▶ **Data to use**:
BEGIN

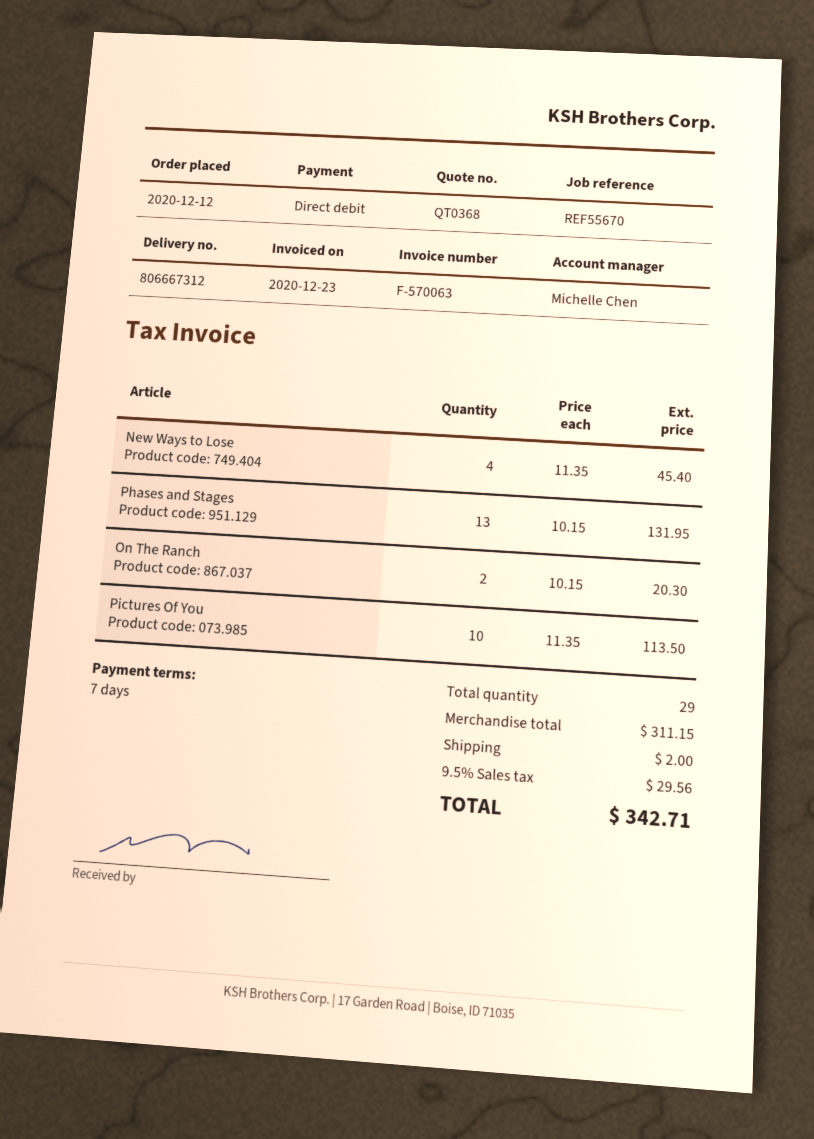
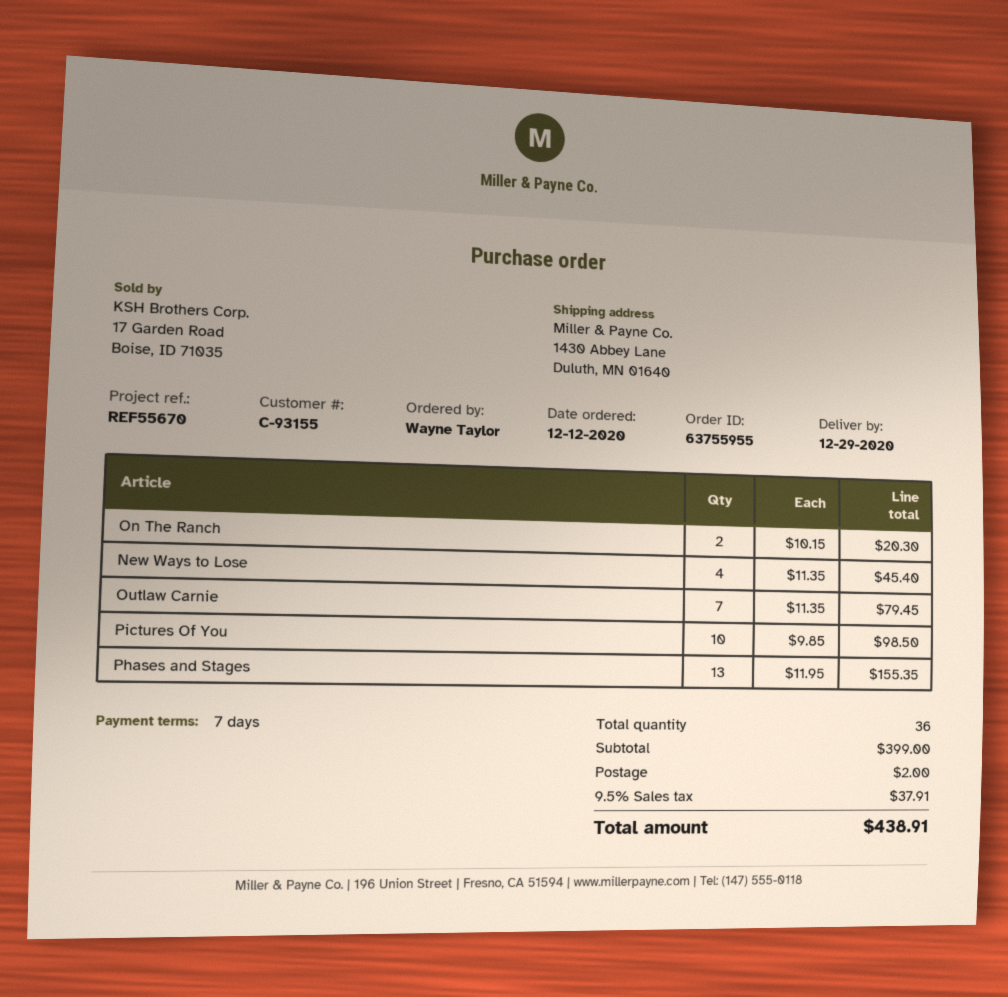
Phases and Stages: 13 x 10.15 = 131.95 -> 13 x 11.95 = 155.35
Pictures Of You: 10 x 11.35 = 113.50 -> 10 x 9.85 = 98.50
Outlaw Carnie: none -> 7 x 11.35 = 79.45
total quantity: 29 -> 36
subtotal: 311.15 -> 399.00
tax: 9.5% = 29.56 -> 9.5% = 37.91
total: 342.71 -> 438.91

END

▶ **Aim of the task**: The records above are to be copied exactly, with no pictures carried over.

▶ **Answer section**:
Phases and Stages: 13 x 10.15 = 131.95 -> 13 x 11.95 = 155.35
Pictures Of You: 10 x 11.35 = 113.50 -> 10 x 9.85 = 98.50
Outlaw Carnie: none -> 7 x 11.35 = 79.45
total quantity: 29 -> 36
subtotal: 311.15 -> 399.00
tax: 9.5% = 29.56 -> 9.5% = 37.91
total: 342.71 -> 438.91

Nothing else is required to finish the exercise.